-- TASK TO CARRY OUT --
Would you pull out every line of the material that contains the string "PASSO"?

-- RECORD EXTRACTS --
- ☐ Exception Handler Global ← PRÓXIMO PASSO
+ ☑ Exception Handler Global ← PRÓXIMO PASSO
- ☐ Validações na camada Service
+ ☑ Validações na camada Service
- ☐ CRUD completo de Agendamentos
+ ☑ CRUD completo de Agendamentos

...

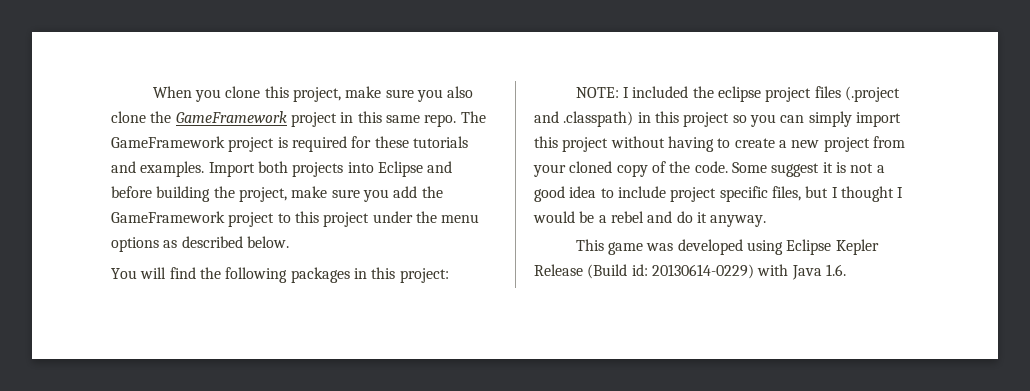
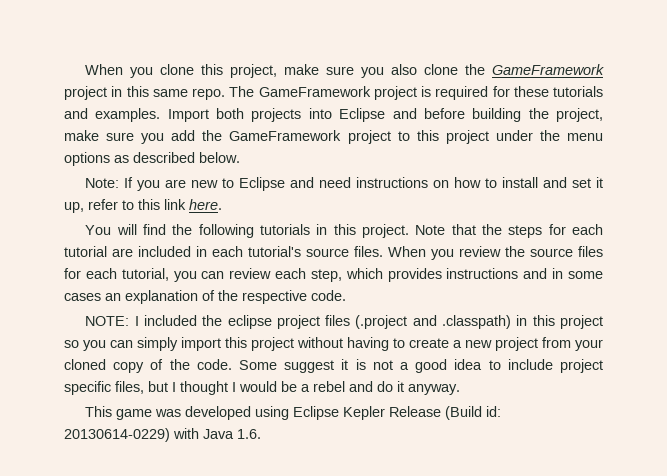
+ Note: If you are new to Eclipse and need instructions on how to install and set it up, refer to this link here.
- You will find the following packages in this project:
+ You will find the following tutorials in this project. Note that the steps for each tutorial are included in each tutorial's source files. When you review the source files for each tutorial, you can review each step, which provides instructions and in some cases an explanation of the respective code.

-- ANSWER SECTION --
- ☐ Exception Handler Global ← PRÓXIMO PASSO
+ ☑ Exception Handler Global ← PRÓXIMO PASSO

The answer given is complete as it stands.